On Mon, Aug 05, 2019 at 11:07:08AM +0200, Nilson Santos Figueiredo Jr. wrote:
> I just got a new laptop and installed the newest LTS Ubuntu version.
> To my surprise, Ubuntu still cannot produce ç properly out-of-the-box in
> the regular way when using the "US international with dead keys" layout.

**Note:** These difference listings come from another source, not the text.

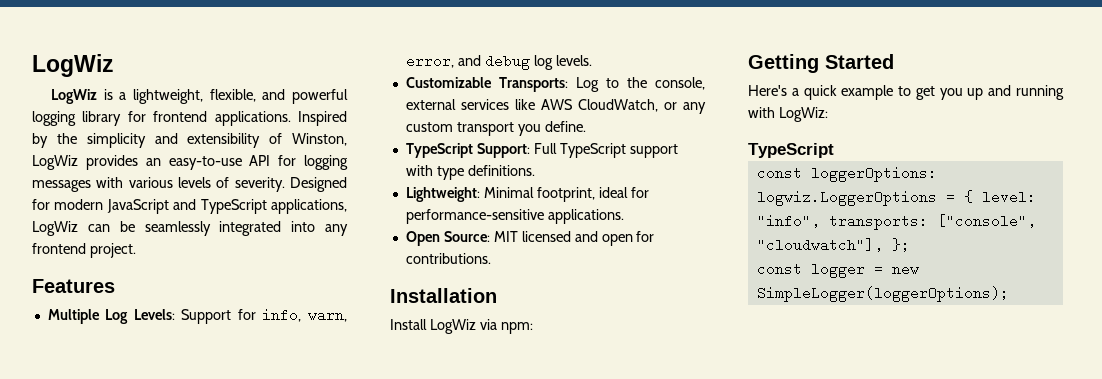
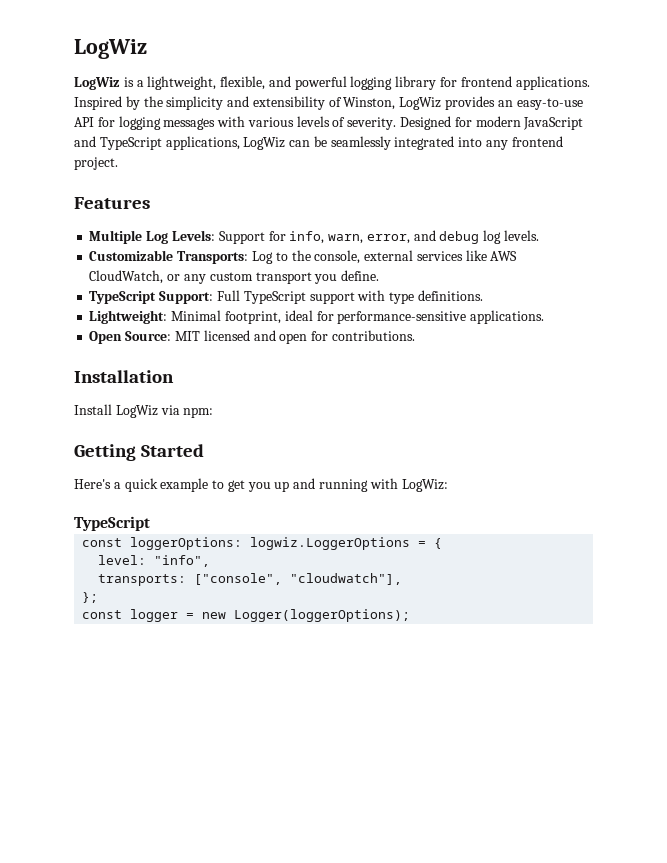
- const loggerOptions: logwiz.LoggerOptions = { level: "info", transports: ["console", "cloudwatch"], };
+ const loggerOptions: logwiz.LoggerOptions = {
+ level: "info",
+ transports: ["console", "cloudwatch"],
+ };
- const logger = new SimpleLogger(loggerOptions);
+ const logger = new Logger(loggerOptions);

I believe that this behaviour is defined by libx11
(https://gitlab.freedesktop.org/xorg/lib/libx11) and it isn't as simple
as saying that it always produces ć: it's supposed to depend on your
locale.  A grep should make the intent clear:

  <cjwatson@niejwein ~/src/freedesktop/libx11 (master=)>$ git grep 
'^<dead_acute> <c>' nls
  nls/en_US.UTF-8/Compose.pre:<dead_acute> <c>                    : "ć"   U0107 
# LATIN SMALL LETTER C WITH ACUTE
  nls/fi_FI.UTF-8/Compose.pre:<dead_acute> <c>                        :  "ć"  
U0107  #  LATIN SMALL LETTER C WITH ACUTE
  nls/iso8859-1/Compose.pre:<dead_acute> <c>                      : "\347"      
  ccedilla
  nls/iso8859-13/Compose.pre:<dead_acute> <c>                     : "\343"      
  cacute
  nls/iso8859-15/Compose.pre:<dead_acute> <c>                     : "\347"      
  ccedilla
  nls/iso8859-2/Compose.pre:<dead_acute> <c>                      : "\346"      
  cacute
  nls/pt_BR.UTF-8/Compose.pre:<dead_acute> <c>                    : "ç" 
ccedilla  # LATIN SMALL LETTER C WITH CEDILLA
  nls/pt_PT.UTF-8/Compose.pre:<dead_acute> <c>    : "ç" ccedilla # LATIN SMALL 
LETTER C WITH CEDILLA

I hope this will help you narrow down where the problem is: either the
compose definitions aren't taking effect, in which case you'd need to
track down what's supposed to be applying them and isn't, or the compose
definitions are wrong, in which case you would be best off taking this
up with X11 upstream.

(That said, while I don't use dead-key layouts myself, I seem to get ç
when I type Compose ' c even though that isn't what the Compose file
says I should get.  Not quite sure what's going on there.)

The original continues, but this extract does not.